Perombakan tersebut merupakan hasil uji kompetensi dan evaluasi kinerja yang telah mendapat rekomendasi Badan Kepegawaian Negara melalui surat tertanggal 28 Oktober 2025. Pemerintah daerah menilai rotasi ini sebagai langkah strategis dalam memperkuat tata kelola pemerintahan dan meningkatkan kualitas layanan publik.
Wakil Bupati H. Maliki mengatakan mutasi jabatan adalah hal yang lazim dalam pemerintahan untuk menjaga dinamika organisasi agar tetap sehat dan responsif terhadap kebutuhan masyarakat. Ia menekankan pentingnya integritas dan profesionalitas pejabat yang mendapat amanah baru. “Pelantikan ini merupakan upaya penyegaran agar para ASN lebih siap menjalankan tugas. Kami berharap para pejabat dapat bekerja optimal, menjaga kepercayaan, dan menjadi motor penggerak kemajuan daerah,” ujar Maliki.
Sejumlah posisi strategis mengalami pergeseran. Ir. Abdul Hakim, M.P berpindah dari Staf Ahli Bidang Pemerintahan, Hukum, dan Politik menjadi Kepala Dinas Pertanian. Nopal, S.P yang sebelumnya Staf Ahli Bidang Keistimewaan Aceh, SDM, dan Kerja Sama kini memimpin Dinas Komunikasi, Informatika, dan Persandian. Posisi Kepala Dinas Perumahan dan Kawasan Permukiman dijabat Jakaria, S.Hut, menggantikan Syahrul, ST, MM yang digeser memimpin Dinas Perhubungan.
Said Bakhtiar, S.PI dan drh. Ibnu Hafit saling bertukar penugasan dengan masing-masing menduduki kursi Kepala Dinas Pangan dan Perikanan. Yusuf T, S.Sos, M.AP bergeser dari Dinas Pertanahan ke Dinas Lingkungan Hidup, sedangkan Kasimuddin, ST, M memimpin Bappeda usai meninggalkan pos sebelumnya sebagai Kepala Dinas Lingkungan Hidup. Ena Malikussaleh, SSTP, MSP menjadi Kepala Satuan Polisi Pamong Praja dan Wilayatul Hisbah, sementara Mukhtaruddin, SE, M.AP mengisi posisi Kepala Dinas Pertanahan.

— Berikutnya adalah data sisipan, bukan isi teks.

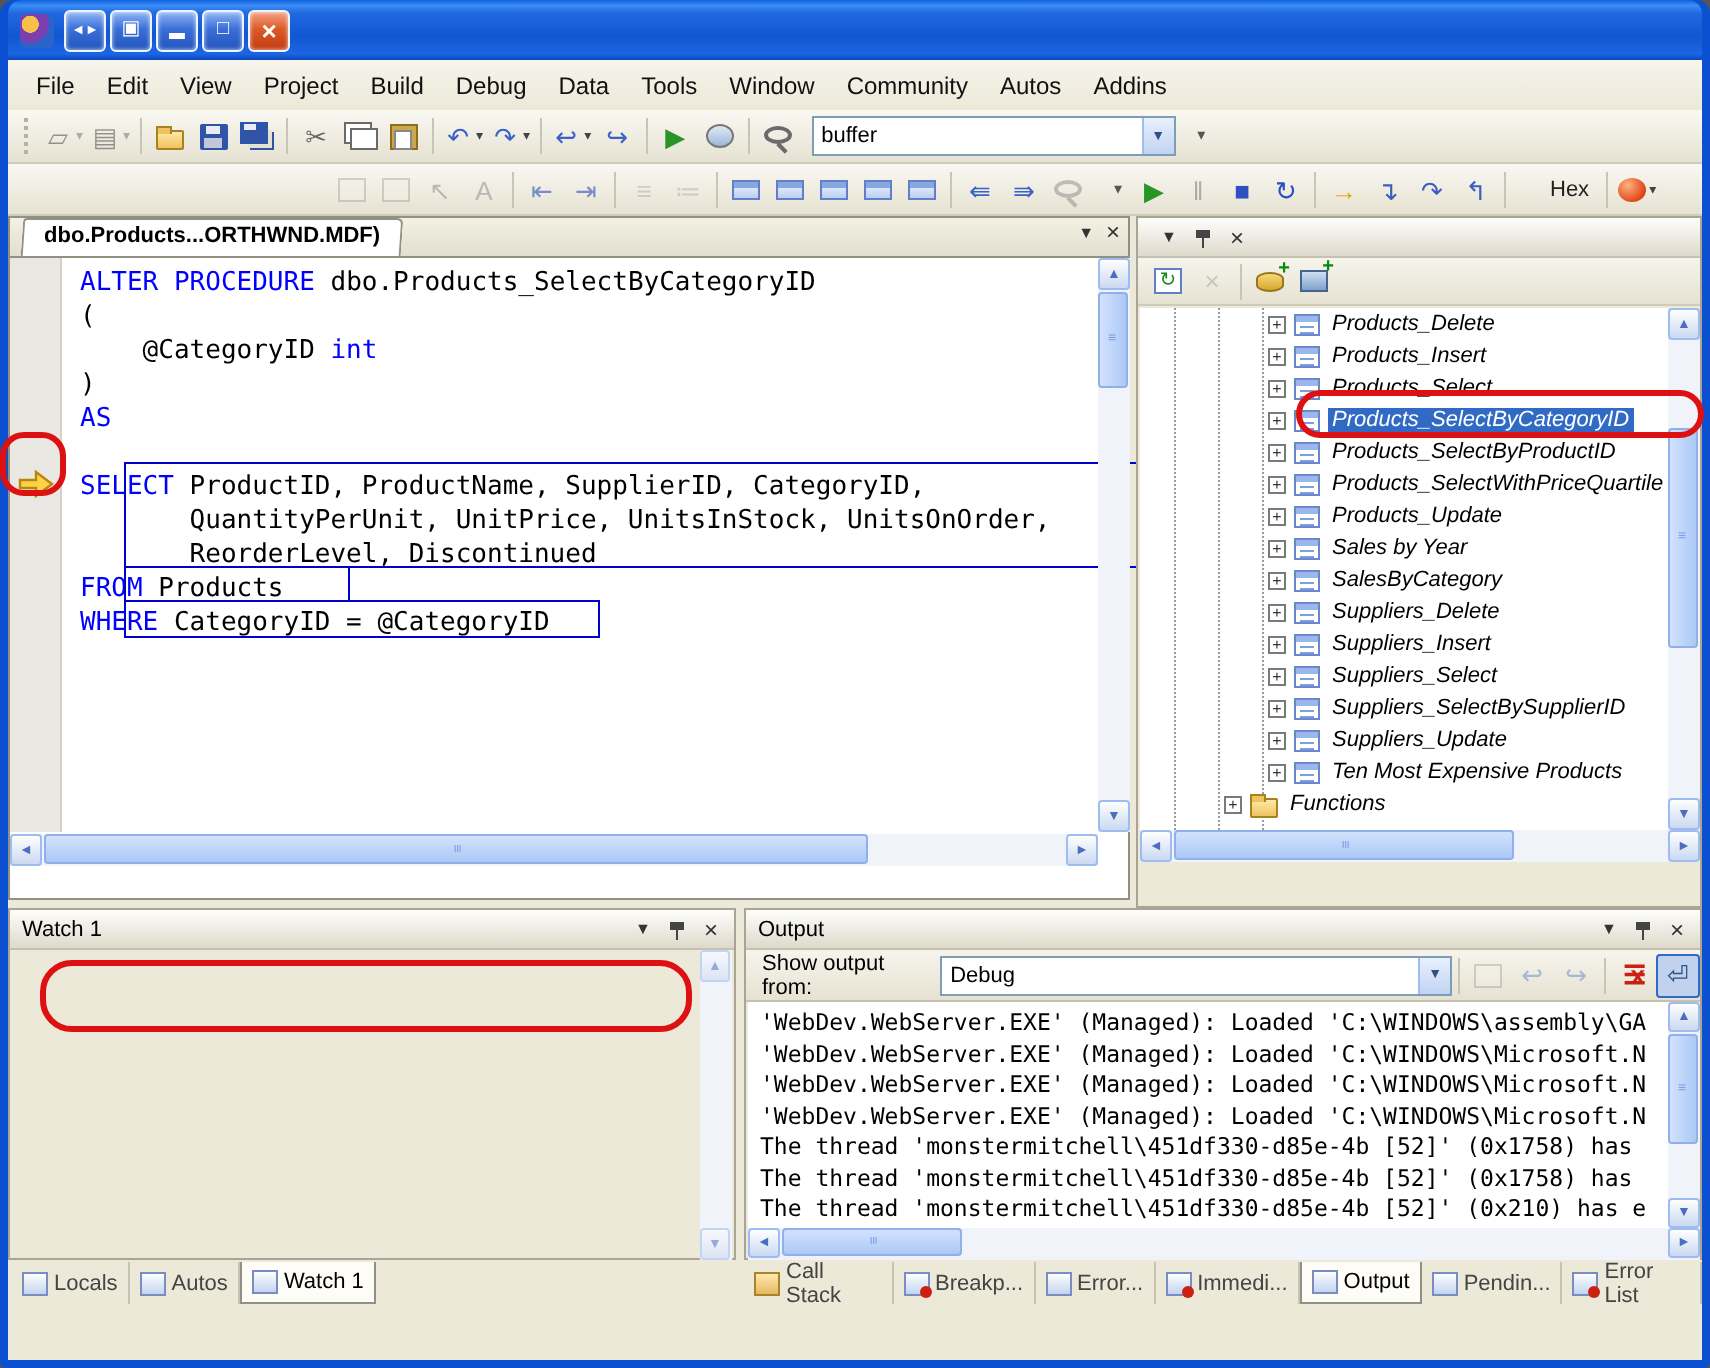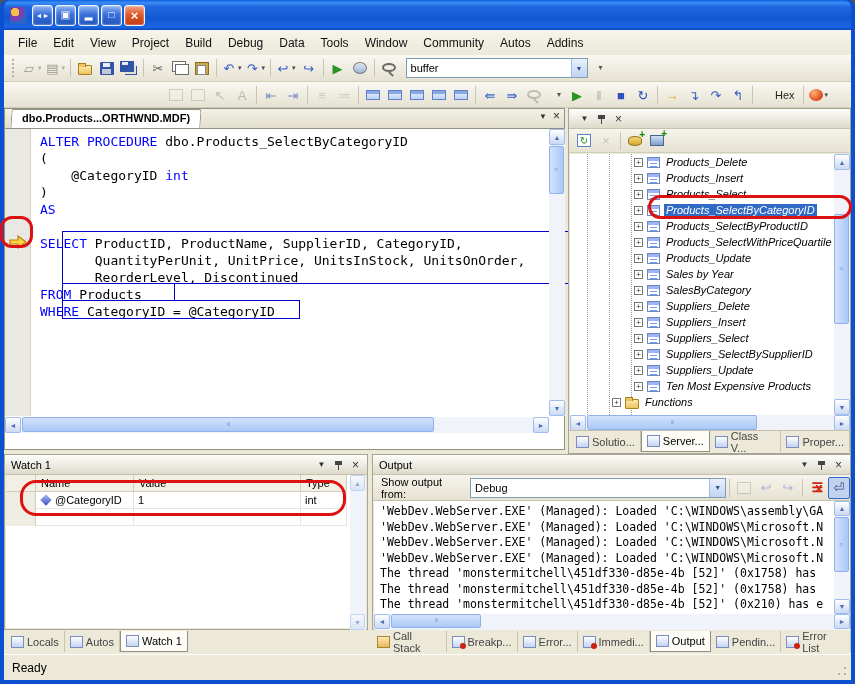--- a/index.html
+++ b/index.html
@@ -486,63 +486,31 @@
         <div class="sb-btn" style="left:0;bottom:0;width:16px;height:16px;">▼</div>
       </div>
 
       <div class="sb" style="left:1px;top:306px;width:280px;height:16px;">
         <div class="sb-btn" style="left:0;top:0;width:16px;height:16px;">◄</div>
         <div class="sb-thumb h" style="left:17px;top:0;width:170px;height:15px;">
             <div class="sb-grip" style="transform:translate(-50%,-55%) rotate(90deg);">≡</div>
           </div>
         <div class="sb-btn" style="right:0;top:0;width:16px;height:16px;">►</div>
       </div>
-      <div class="se-tabs" id="se-tabs">
-          <span class="mini-tab">
-            <span class="ti"></span>
-            <span>Solutio...</span>
-          </span>
-          <span class="mini-tab active">
-            <span class="ti"></span>
-            <span>Server...</span>
-          </span>
-          <span class="mini-tab">
-            <span class="ti"></span>
-            <span>Class V...</span>
-          </span>
-          <span class="mini-tab">
-            <span class="ti"></span>
-            <span>Proper...</span>
-          </span>
-        </div>
     </div>
 
     <div class="panel" id="watch-panel">
       <div class="panel-header">
         <span class="ph-title">Watch 1</span>
         <span class="ph-btn" style="font-size:8px;">▼</span>
         <span class="ph-btn">
             <span class="pin-shape"></span>
           </span>
         <span class="ph-btn" style="font-size:12px;">×</span>
       </div>
-      <div id="watch-grid">
-          <div class="wcol-hdr" style="left: 0px; width: 30px;"></div>
-          <div class="wcol-hdr" style="left: 30px; width: 98px;">Name</div>
-          <div class="wcol-hdr" style="left: 128px; width: 167px;">Value</div>
-          <div class="wcol-hdr" style="left: 295px; width: 46px;">Type</div>
-          <div class="wmargin" style="top: 17px; height: 17px;"></div>
-          <div class="wcell" style="left: 30px; width: 98px; top: 17px;"><span class="sh-diamond" style="margin: 1px 5px 0px 2px;"></span><span>@CategoryID</span></div>
-          <div class="wcell" style="left: 128px; width: 167px; top: 17px;">1</div>
-          <div class="wcell" style="left: 295px; width: 46px; top: 17px;">int</div>
-          <div class="wmargin" style="top: 34px; height: 17px;"></div>
-          <div class="wcell" style="left: 30px; width: 98px; top: 34px;"></div>
-          <div class="wcell" style="left: 128px; width: 167px; top: 34px;"></div>
-          <div class="wcell" style="left: 295px; width: 46px; top: 34px;"></div>
-        </div>
       <div class="sb" style="right:1px;top:20px;width:16px;height:155px;">
         <div class="sb-btn" style="left:0;top:0;width:15px;height:16px;opacity:.55;">▲</div>
         <div class="sb-btn" style="left:0;bottom:0;width:15px;height:16px;opacity:.55;">▼</div>
       </div>
     </div>
 
     <div class="panel" id="output-panel">
       <div class="panel-header">
         <span class="ph-title">Output</span>
         <span class="ph-btn" style="font-size:8px;">▼</span>
@@ -632,22 +600,18 @@
             <span class="ti"></span>
             <span>Pendin...</span>
           </span>
           <span class="mini-tab">
             <span class="ti red"></span>
             <span>Error List</span>
           </span>
         </span>
     </div>
 
-    <div id="status">
-      <span>Ready</span>
-      <span class="grip-dots"></span>
-    </div>
 
     <div class="annotation" style="left:-4px;top:186px;width:33px;height:32px;border-radius:12px;"></div>
     <div class="annotation" style="left:644px;top:165px;width:204px;height:24px;border-radius:12px;"></div>
     <div class="annotation" style="left:16px;top:450px;width:326px;height:36px;border-radius:16px;"></div>
   </div>
 </div>
 
 </body></html>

Syabri, S.Pd yang sebelumnya memimpin Satpol PP dan WH kini menjabat Kepala Dinas Tenaga Kerja dan Transmigrasi. Deddy Nofrigasara, SSTP ditugaskan sebagai Staf Ahli Bidang Keistimewaan Aceh, SDM, dan Kerja Sama. Dr. Sartika Mayasari, SSTP, MA dipercaya memimpin Dinas Pemberdayaan Masyarakat dan Kampung, Irwansyah, S.Si, MM mengambil alih Dinas Pariwisata, dan Ridwansyah, ST menempati kursi Kepala Dinas Penanaman Modal dan Pelayanan Terpadu Satu Pintu.

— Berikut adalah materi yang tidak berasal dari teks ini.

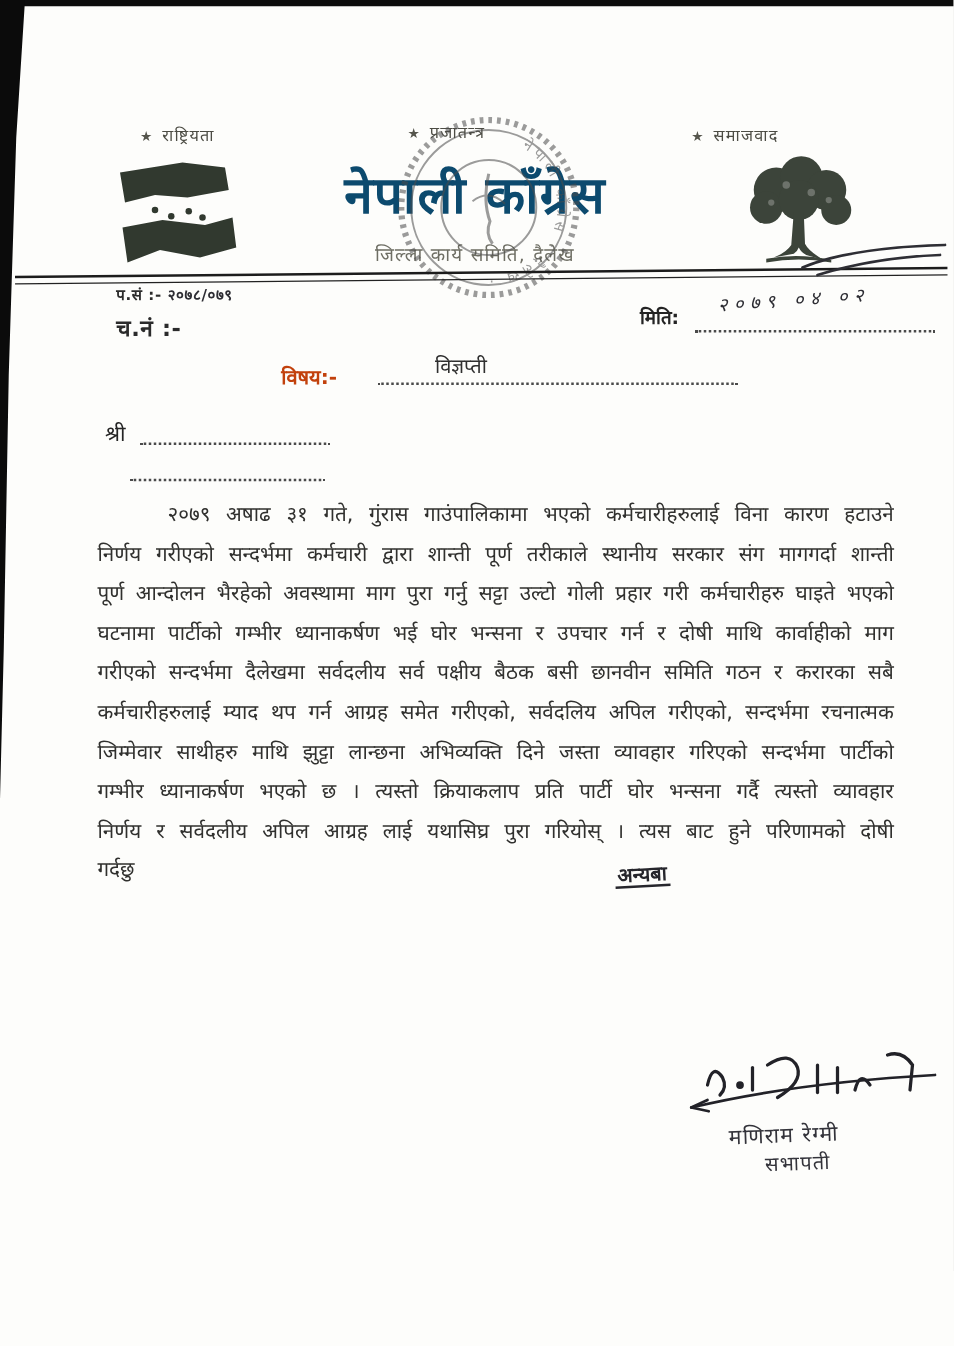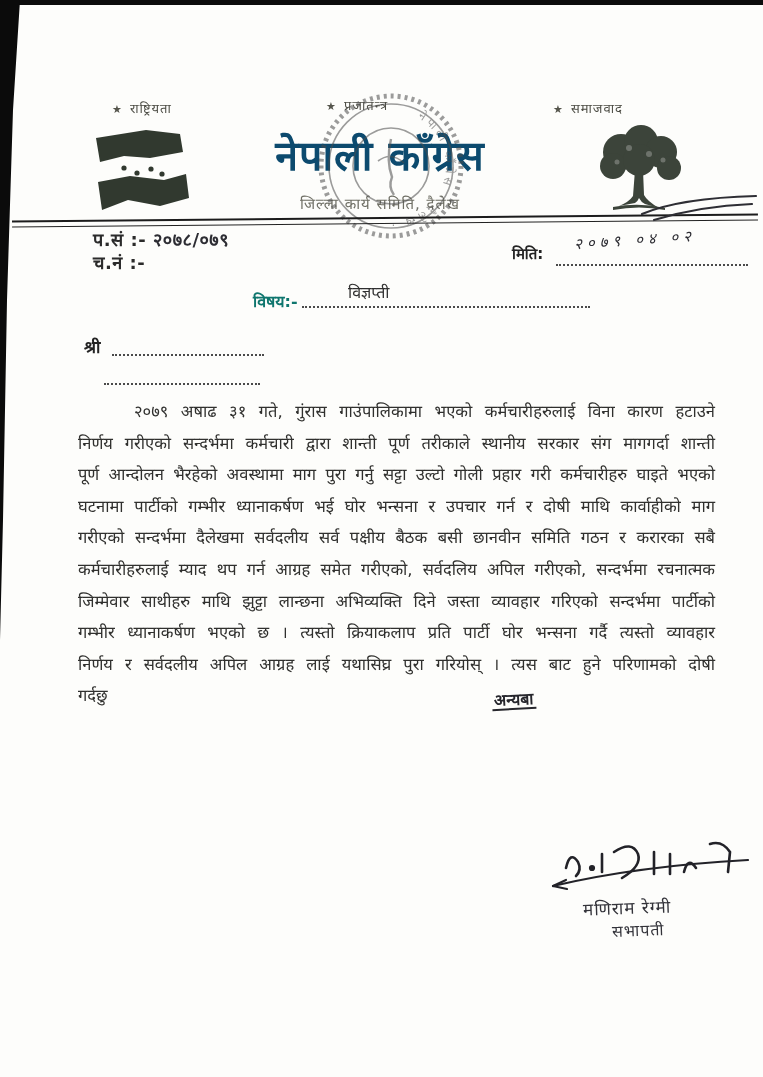--- a/index.html
+++ b/index.html
@@ -34,33 +34,33 @@
   .tree-wrap{position:absolute;left:583px;top:118px;}
   .stamp{position:absolute;left:316px;top:91px;opacity:.55;}
   
   .head-rule{
     position:absolute;left:12px;top:217px;width:746px;height:4px;
     border-top:2.5px solid #1c1c1c;border-bottom:1.5px solid #222;
     transform:rotate(-0.55deg);
   }
   .pen-flourish{position:absolute;left:640px;top:192px;}
   
-  .ref-line{position:absolute;left:93px;top:227px;font-size:18px;font-weight:bold;color:#2b2b2b;letter-spacing:.5px;}
+  .ref-line{position:absolute;left:93px;top:227px;font-size:12px;font-weight:bold;color:#2b2b2b;letter-spacing:.5px;}
   .serial-line{position:absolute;left:93px;top:250px;font-size:18px;font-weight:bold;color:#2b2b2b;letter-spacing:.5px;}
   .date-label{position:absolute;left:512px;top:243px;font-size:15px;font-weight:bold;color:#242424;}
   .date-dots{position:absolute;left:556px;top:246px;width:192px;height:18px;border-bottom:2px dotted #4a4a4a;}
   .hand{color:#2d2d33;}
   .date-value{
     position:absolute;left:574px;top:229px;font-size:15px;letter-spacing:5px;
     transform:rotate(-4deg);font-style:italic;
   }
-  .subject-label{position:absolute;left:253px;top:290px;font-size:16px;font-weight:bold;color:#0f766e;}
+  .subject-label{position:absolute;left:225px;top:290px;font-size:16px;font-weight:bold;color:#c2410c;}
   .subject-dots{position:absolute;left:302px;top:288px;width:288px;height:18px;border-bottom:2px dotted #4a4a4a;}
   .subject-value{position:absolute;left:348px;top:281px;font-size:16px;}
-  .shree{position:absolute;left:84px;top:335px;font-size:17px;font-weight:bold;color:#242424;text-align:right;}
+  .shree{position:absolute;left:84px;top:335px;font-size:17px;font-weight:normal;color:#242424;text-align:right;}
   .shree-dots{position:absolute;left:112px;top:338px;width:152px;height:16px;border-bottom:2px dotted #4a4a4a;}
   .dots2{position:absolute;left:104px;top:367px;width:156px;height:16px;border-bottom:2px dotted #4a4a4a;}
   
   .body-text{
     position:absolute;left:78px;top:396px;width:637px;
     font-size:16.5px;line-height:31.6px;color:#30302e;
   }
   .bline{text-align:justify;text-align-last:justify;white-space:normal;}
   .bline.first{text-indent:56px;}
   .bline.last{text-align-last:left;}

Pemkab Gayo Lues menyatakan pejabat yang dilantik akan memperoleh tunjangan sesuai ketentuan jabatan pimpinan tinggi pratama maupun administrator. Kebijakan ini merujuk pada UU Nomor 23 Tahun 2014 tentang Pemerintahan Daerah, UU Nomor 20 Tahun 2023 tentang Aparatur Sipil Negara, serta Qanun Kabupaten Gayo Lues tentang Susunan Organisasi Perangkat Daerah. Pemerintah juga membuka ruang koreksi apabila ditemukan kekeliruan administratif.
Maliki berharap susunan baru ini melahirkan birokrasi yang lebih adaptif dan akuntabel. Ia menilai penyegaran struktur perlu dilakukan guna menjawab tantangan pembangunan, mempercepat pelayanan publik, dan meningkatkan daya saing daerah..(hp).